25 August 1923 diary of Dr John Stewart Muir (1845-1938) of Selkirk

The glass had risen a lot yesterday+ this morning was fair though cold but down the mercury tumbled again + rain came between 4 + 5. I walked to the Bank, Heatherlie Park, where I put a starch bandage on the boy Smith’s leg1, Yarrow Terrace, Ashybank Terrace +c. Then to Library + Halliday’s Park + after lunch to Rockville2 + Kirkwynd. I had a call from the youngest of the Maxpoffle Boyds aet 51, a clergyman at St Leonard’s3 + at present staying at Henderland. Got a brace of grouse from Sam Steel.4

1 The boy Smoth is so far unidentified.

2 Dr Muir had been attending Robert Currie, junior (about 1847-1923), woollen hosiery manufacturer, at Rockville, Hillside Terrace, Selkirk.

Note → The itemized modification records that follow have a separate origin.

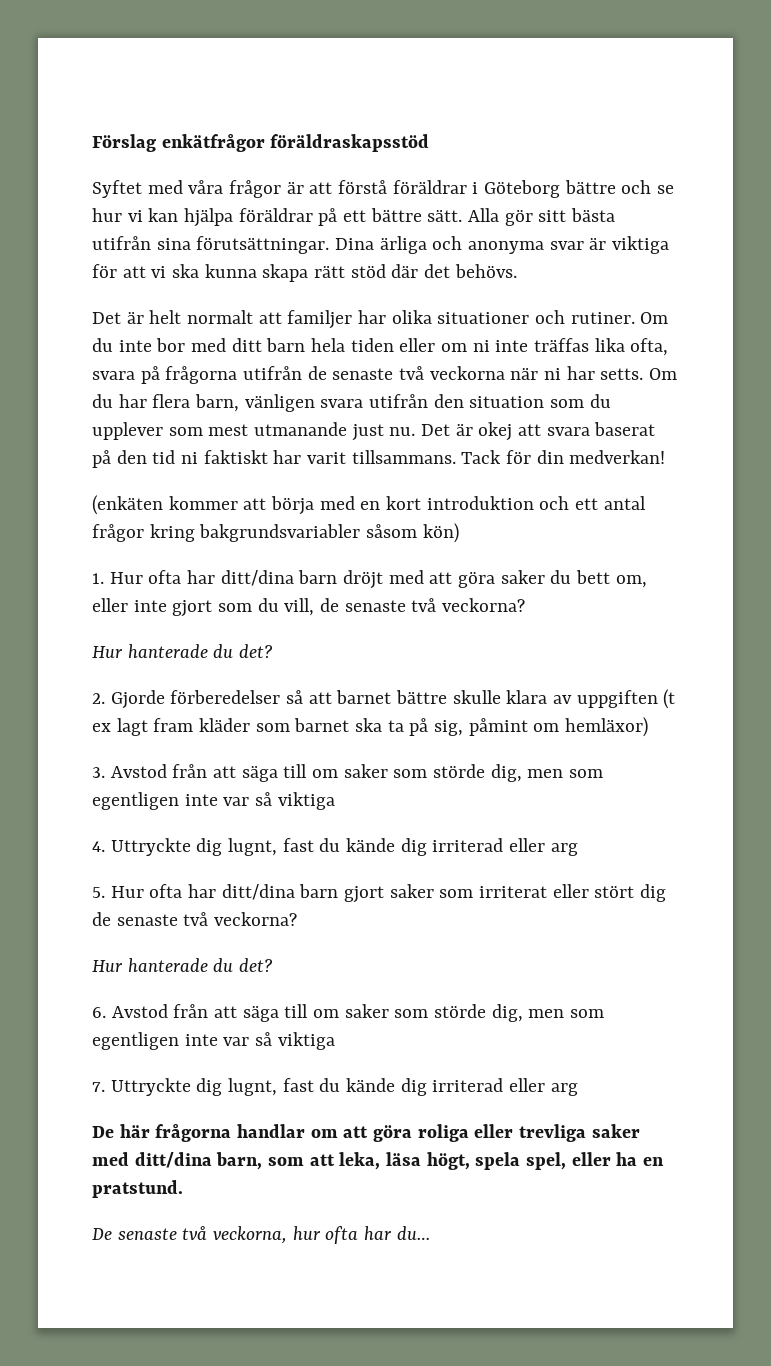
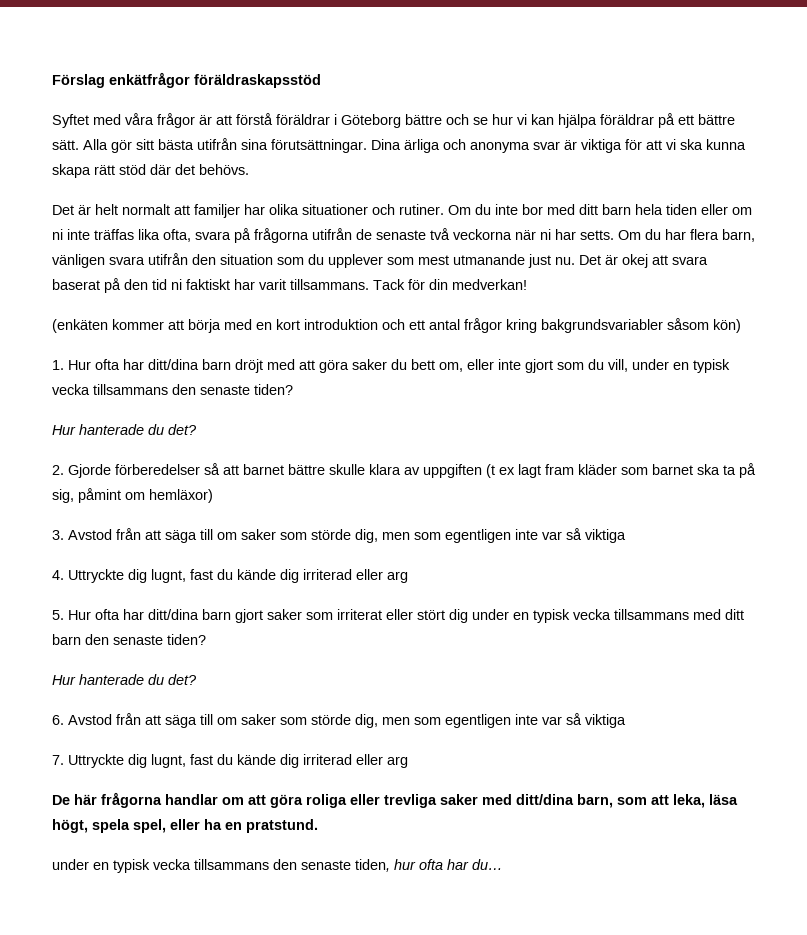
- 1. Hur ofta har ditt/dina barn dröjt med att göra saker du bett om, eller inte gjort som du vill, de senaste två veckorna?
+ 1. Hur ofta har ditt/dina barn dröjt med att göra saker du bett om, eller inte gjort som du vill, under en typisk vecka tillsammans den senaste tiden?
- 5. Hur ofta har ditt/dina barn gjort saker som irriterat eller stört dig de senaste två veckorna?
+ 5. Hur ofta har ditt/dina barn gjort saker som irriterat eller stört dig under en typisk vecka tillsammans med ditt barn den senaste tiden?
- De senaste två veckorna, hur ofta har du…
+ under en typisk vecka tillsammans den senaste tiden, hur ofta har du…

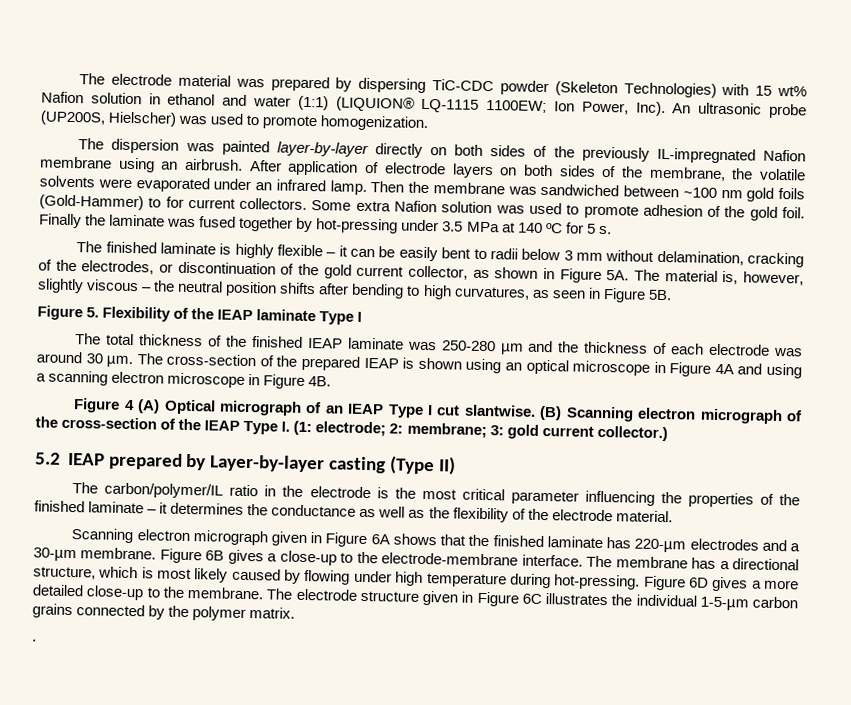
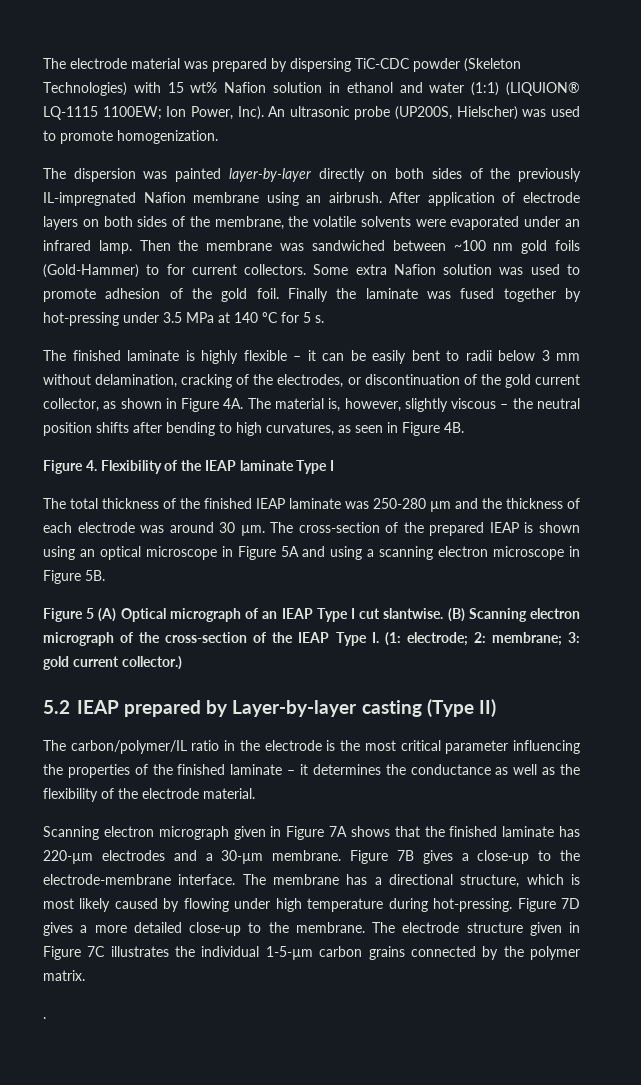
- The finished laminate is highly flexible – it can be easily bent to radii below 3 mm without delamination, cracking of the electrodes, or discontinuation of the gold current collector, as shown in Figure 5A.
+ The finished laminate is highly flexible – it can be easily bent to radii below 3 mm without delamination, cracking of the electrodes, or discontinuation of the gold current collector, as shown in Figure 4A.
- The material is, however, slightly viscous – the neutral position shifts after bending to high curvatures, as seen in Figure 5B.
- Figure 5. Flexibility of the IEAP laminate Type I
+ The material is, however, slightly viscous – the neutral position shifts after bending to high curvatures, as seen in Figure 4B.
+ Figure 4. Flexibility of the IEAP laminate Type I
- The cross-section of the prepared IEAP is shown using an optical microscope in Figure 4A and using a scanning electron microscope in Figure 4B.
- Figure 4 (A) Optical micrograph of an IEAP Type I cut slantwise.
+ The cross-section of the prepared IEAP is shown using an optical microscope in Figure 5A and using a scanning electron microscope in Figure 5B.
+ Figure 5 (A) Optical micrograph of an IEAP Type I cut slantwise.
- Scanning electron micrograph given in Figure 6A shows that the finished laminate has 220-µm electrodes and a 30-µm membrane.
+ Scanning electron micrograph given in Figure 7A shows that the finished laminate has 220-µm electrodes and a 30-µm membrane.
- Figure 6B gives a close-up to the electrode-membrane interface.
+ Figure 7B gives a close-up to the electrode-membrane interface.
- Figure 6D gives a more detailed close-up to the membrane.
+ Figure 7D gives a more detailed close-up to the membrane.
- The electrode structure given in Figure 6C illustrates the individual 1-5-µm carbon grains connected by the polymer matrix.
+ The electrode structure given in Figure 7C illustrates the individual 1-5-µm carbon grains connected by the polymer matrix.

3 The Reverend Arthur Hamilton Boyd (1869-1955), O.B.E., M.C., T.D. Son of Sir John Boyd of Maxpoffle and Isabella Boyd née Lawson. Dr Muir may have thought that he was at St Leonard’s, the seaside town in Sussex, but after distinguished service in Chaplaincy during the First World War he appears to have settled at Slaugham, Sussex, south of Crawley and near to St Leonard’s Forest.

4 Samuel ‘Sam’ Strang Steel (1882-1961), 1st Baronet, M.P., J.P., T.D., Lord Lieutenant of Selkirk 1948-1958.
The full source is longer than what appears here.